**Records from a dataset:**
--

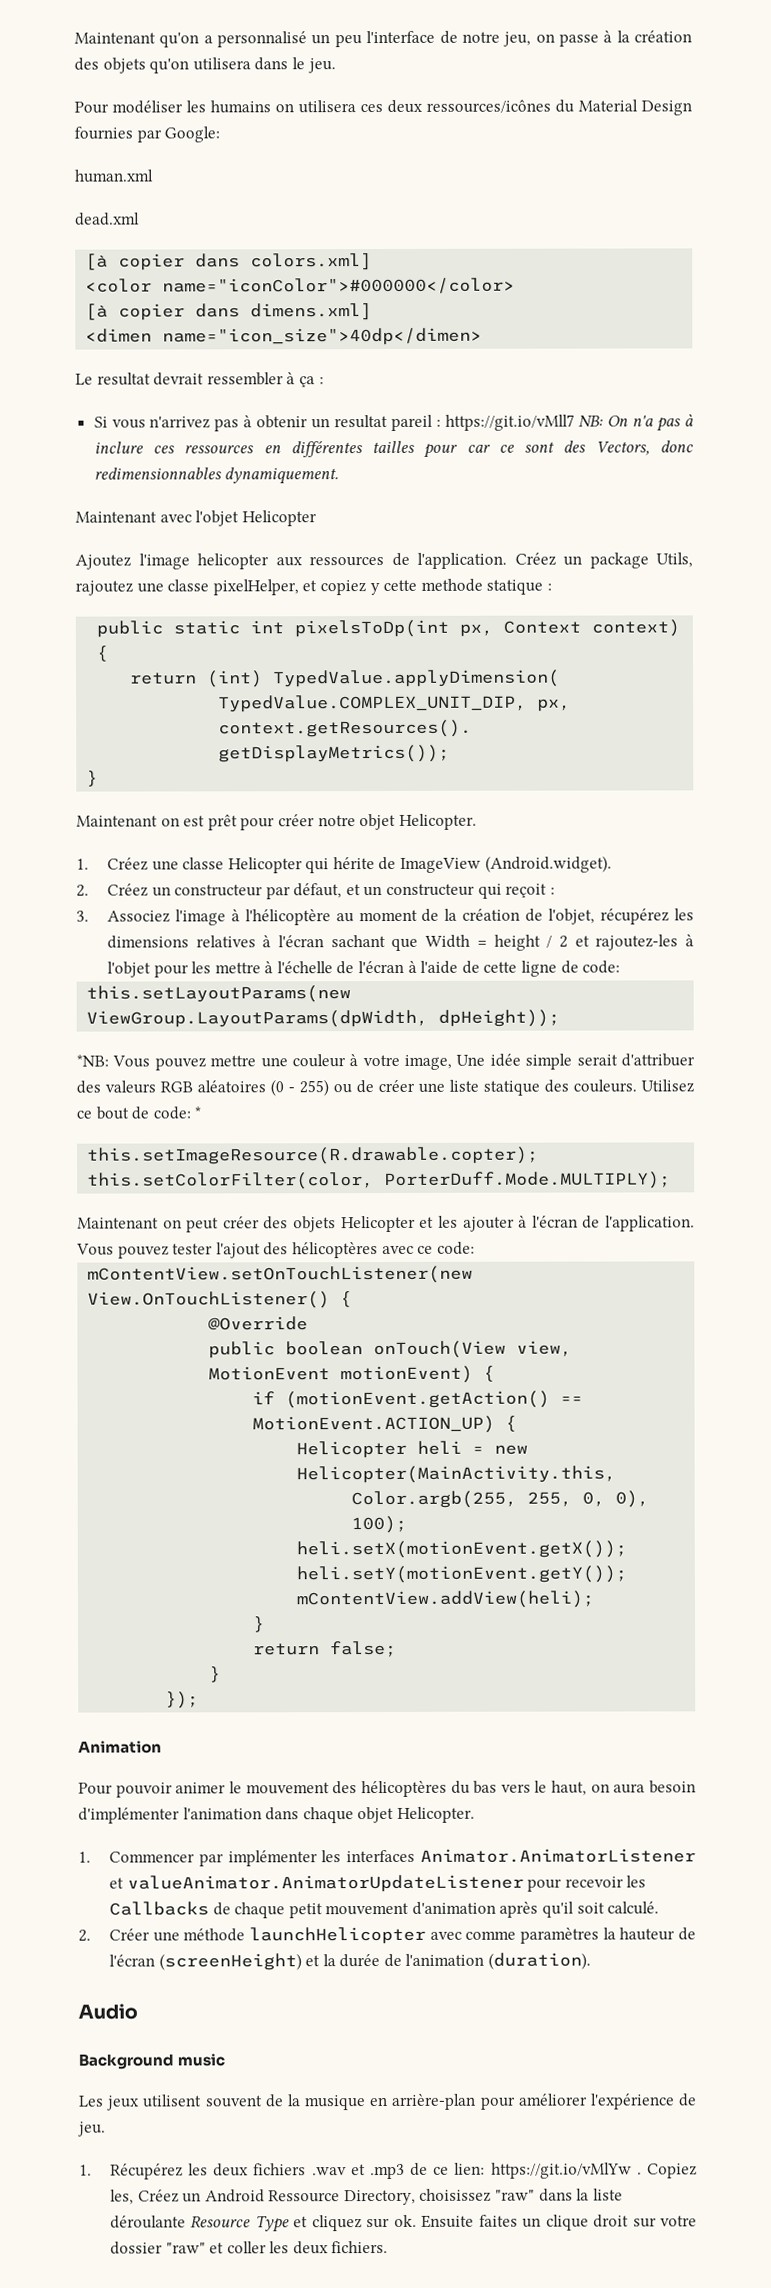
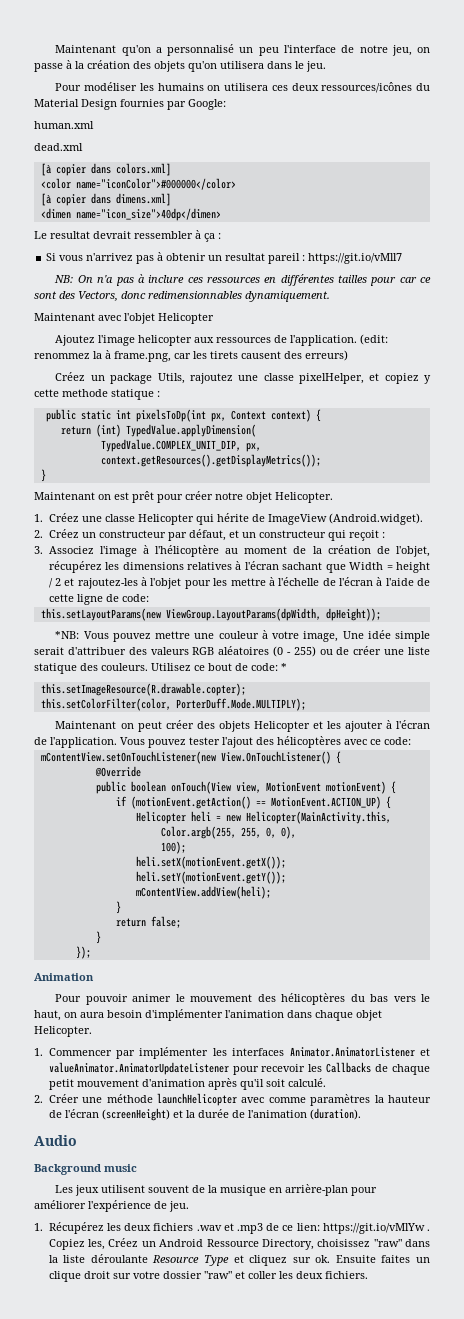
- Si vous n'arrivez pas à obtenir un resultat pareil : https://git.io/vMll7 NB: On n'a pas à inclure ces ressources en différentes tailles pour car ce sont des Vectors, donc redimensionnables dynamiquement.
+ Si vous n'arrivez pas à obtenir un resultat pareil : https://git.io/vMll7
+ NB: On n'a pas à inclure ces ressources en différentes tailles pour car ce sont des Vectors, donc redimensionnables dynamiquement.
- Ajoutez l'image helicopter aux ressources de l'application. Créez un package Utils, rajoutez une classe pixelHelper, et copiez y cette methode statique :
+ Ajoutez l'image helicopter aux ressources de l'application. (edit: renommez la à frame.png, car les tirets causent des erreurs)
+ Créez un package Utils, rajoutez une classe pixelHelper, et copiez y cette methode statique :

--

**Activity:** What you give back must match the lines from the start of the records through the line that contains "- Ajoutez l'image", exactly, with the pictures left out.

**Exercise answer:**
- Si vous n'arrivez pas à obtenir un resultat pareil : https://git.io/vMll7 NB: On n'a pas à inclure ces ressources en différentes tailles pour car ce sont des Vectors, donc redimensionnables dynamiquement.
+ Si vous n'arrivez pas à obtenir un resultat pareil : https://git.io/vMll7
+ NB: On n'a pas à inclure ces ressources en différentes tailles pour car ce sont des Vectors, donc redimensionnables dynamiquement.
- Ajoutez l'image helicopter aux ressources de l'application. Créez un package Utils, rajoutez une classe pixelHelper, et copiez y cette methode statique :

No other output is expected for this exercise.